While it was difficult to verify the height of a person from a distance, we could verify the public key of a node from a distance. If node $x$ is informed by node $y$ about some remote node $t$ that has a certain $h(pub_t)$ value, $x$ can verify it himself. $x$ can send some challenge all the way to $t$, and $t$ will send back a response that proves he owns the public key $pub_t$.

Remote Verification

In the picture: $x$ wants to verify that $t$ owns the public key $pub_t$. Therefore $x$ sends a challenge to $t$. If $t$ returns a correct response, $x$ will believe that $t$ owns the public key $pub_t$.

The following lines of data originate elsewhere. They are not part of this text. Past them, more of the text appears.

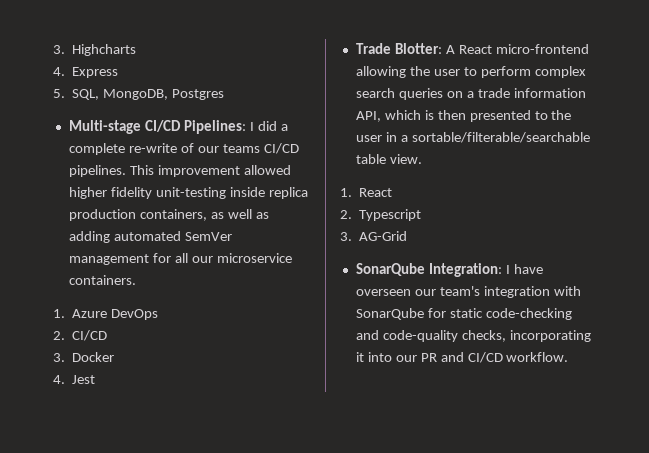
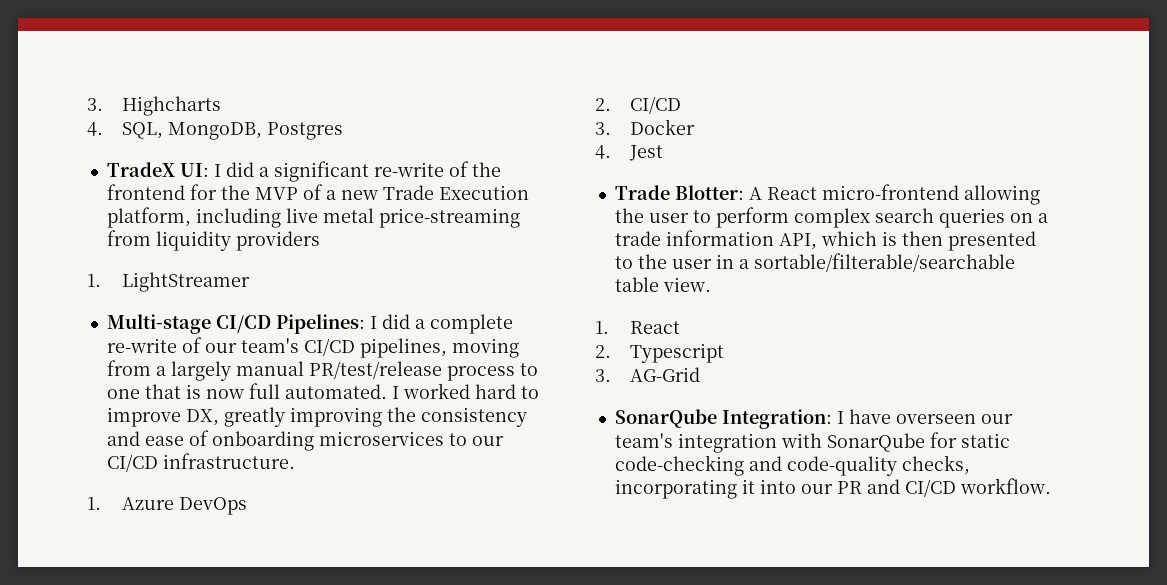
- 4. Express
- 5. SQL, MongoDB, Postgres
+ 4. SQL, MongoDB, Postgres
+ TradeX UI: I did a significant re-write of the frontend for the MVP of a new Trade Execution platform, including live metal price-streaming from liquidity providers
+ 1. LightStreamer
- Multi-stage CI/CD Pipelines: I did a complete re-write of our teams CI/CD pipelines. This improvement allowed higher fidelity unit-testing inside replica production containers, as well as adding automated SemVer management for all our microservice containers.
+ Multi-stage CI/CD Pipelines: I did a complete re-write of our team's CI/CD pipelines, moving from a largely manual PR/test/release process to one that is now full automated. I worked hard to improve DX, greatly improving the consistency and ease of onboarding microservices to our CI/CD infrastructure.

Note however that this challenge response idea is not a magic cure to all the security problems in this model. It just helps a bit.

Adding hierarchy

Highest node in some radius
One approach to make things better is to create some kind of hierarchy. Earlier, every node $x$ maintained contact to the "highest" node in the network (with respect to some cryptographic hash function $h$) through some path of nodes.

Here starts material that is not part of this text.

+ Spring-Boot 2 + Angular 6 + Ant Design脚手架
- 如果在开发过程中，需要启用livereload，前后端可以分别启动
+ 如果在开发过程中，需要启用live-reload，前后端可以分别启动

This time, instead of remembering just the "highest" node in the network, every node $x$ will remember a few special nodes. Every node will be the "highest" in some certain area around $x$:

  • $t_x^1$: The "highest" node of maximum distance $1$.
  • $t_x^2$: The "highest" node of maximum distance $2$.
  • $t_x^3$: The "highest" node of maximum distance $3$.

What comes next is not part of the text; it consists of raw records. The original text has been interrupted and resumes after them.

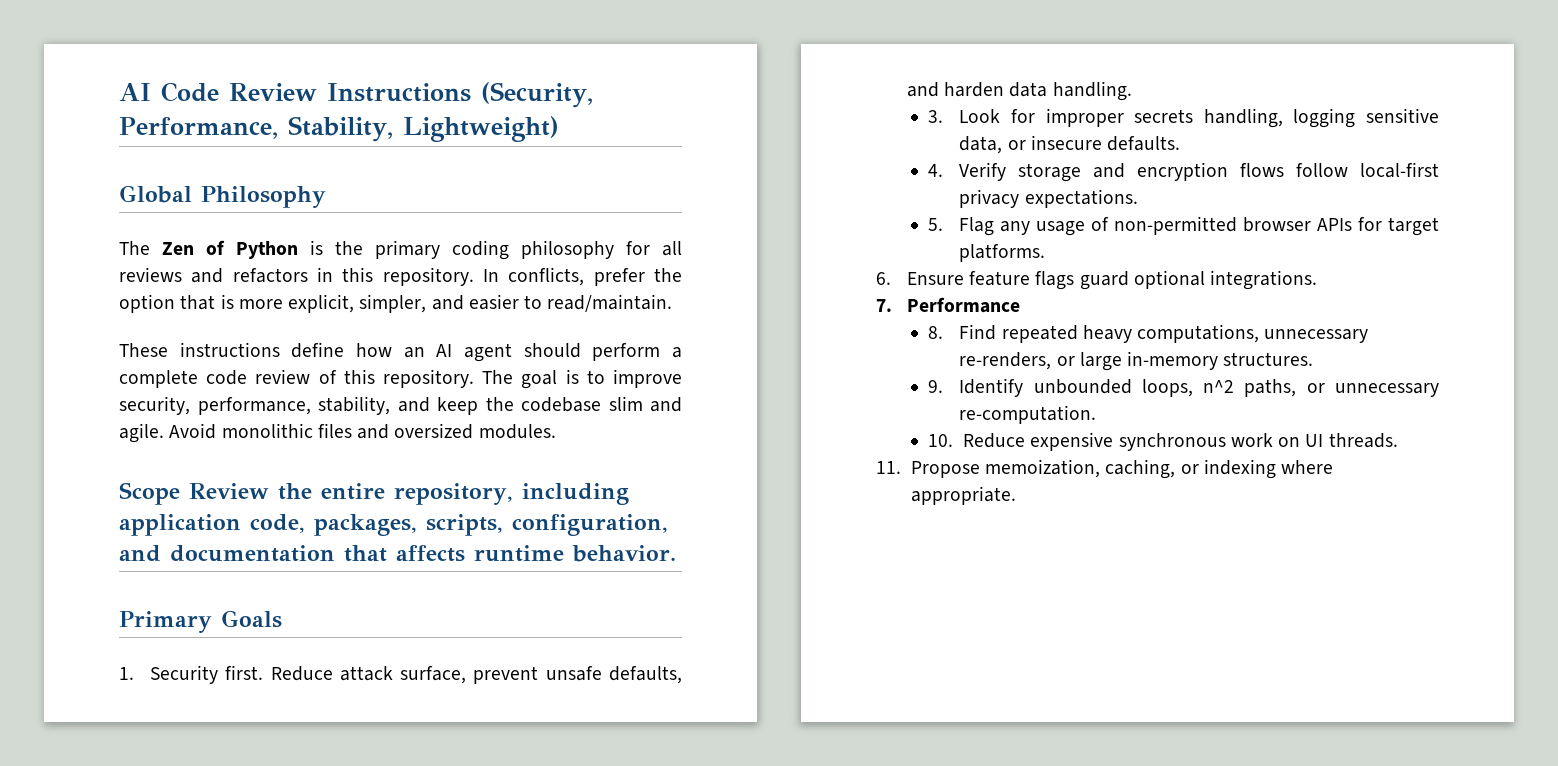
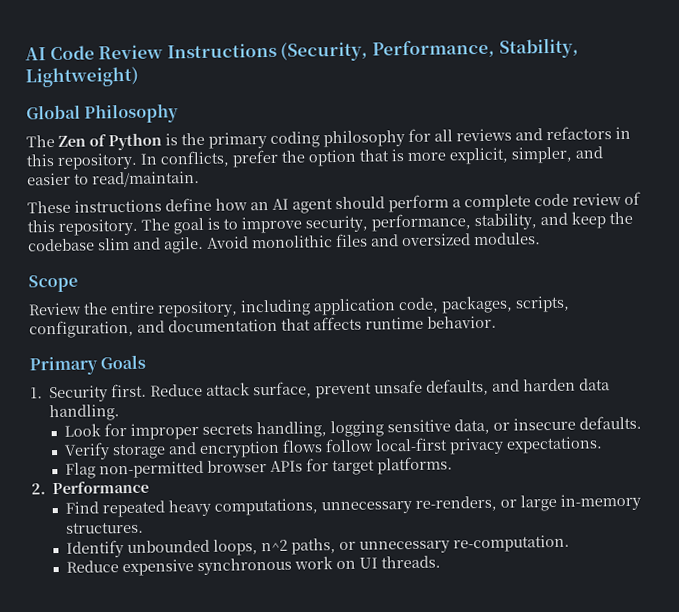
- Scope Review the entire repository, including application code, packages, scripts, configuration, and documentation that affects runtime behavior.
+ Scope
+ Review the entire repository, including application code, packages, scripts, configuration, and documentation that affects runtime behavior.
- 3. Look for improper secrets handling, logging sensitive data, or insecure defaults.
+ Look for improper secrets handling, logging sensitive data, or insecure defaults.
- 4. Verify storage and encryption flows follow local-first privacy expectations.
+ Verify storage and encryption flows follow local-first privacy expectations.
- 5. Flag any usage of non-permitted browser APIs for target platforms.
+ Flag non-permitted browser APIs for target platforms.
- 6. Ensure feature flags guard optional integrations.
- 7. Performance
+ 2. Performance
- 8. Find repeated heavy computations, unnecessary re-renders, or large in-memory structures.
+ Find repeated heavy computations, unnecessary re-renders, or large in-memory structures.
- 9. Identify unbounded loops, n^2 paths, or unnecessary re-computation.
+ Identify unbounded loops, n^2 paths, or unnecessary re-computation.
- 10. Reduce expensive synchronous work on UI threads.
+ Reduce expensive synchronous work on UI threads.
- 11. Propose memoization, caching, or indexing where appropriate.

  • $t_x^d$ The "highest" node in the network.

Circles Highest

In the picture: Distance rings around $x$. The first ring is distance $0$ from $x$. It contains only $x$ itself. The next ring contains all nodes of distance exactly $1$ from $x$. The next ring contains all nodes of distance exactly $2$, and so on. Note that by definition, A node from a certain ring can only be connected to nodes of adjacent rings, or nodes from the same ring.

We mark by $t_x^j$ The "highest" node of maximum distance $j$ from $x$. In our example, $t_x^3 = t_x^4$.

Side question: How can we choose a good value for $d$? One suggestion is to keep increasing the distance until we stop getting new highest nodes. Another suggestion would be to just assume that the graph diameter won't be more than some constant number.

First let's assume that somehow we managed to have the above information for every node in the network, and see what we can do with it. (Note that we didn't yet describe how to get this information. It will be described soon later).

We define $x$'s address to be $A(x) = (p_x^1,p_x^2,\dots,p_x^d)$, where $p_x^j$ is the path from $t_x^j$ to $x$. This definition of $A(x)$ is an extension of our previous definition of $A(x)$, where we only had the $t_x^d = t$. Also note that looking at some $p_x^j$, one can conclude $t_x^j$ (It is just the first node on the path).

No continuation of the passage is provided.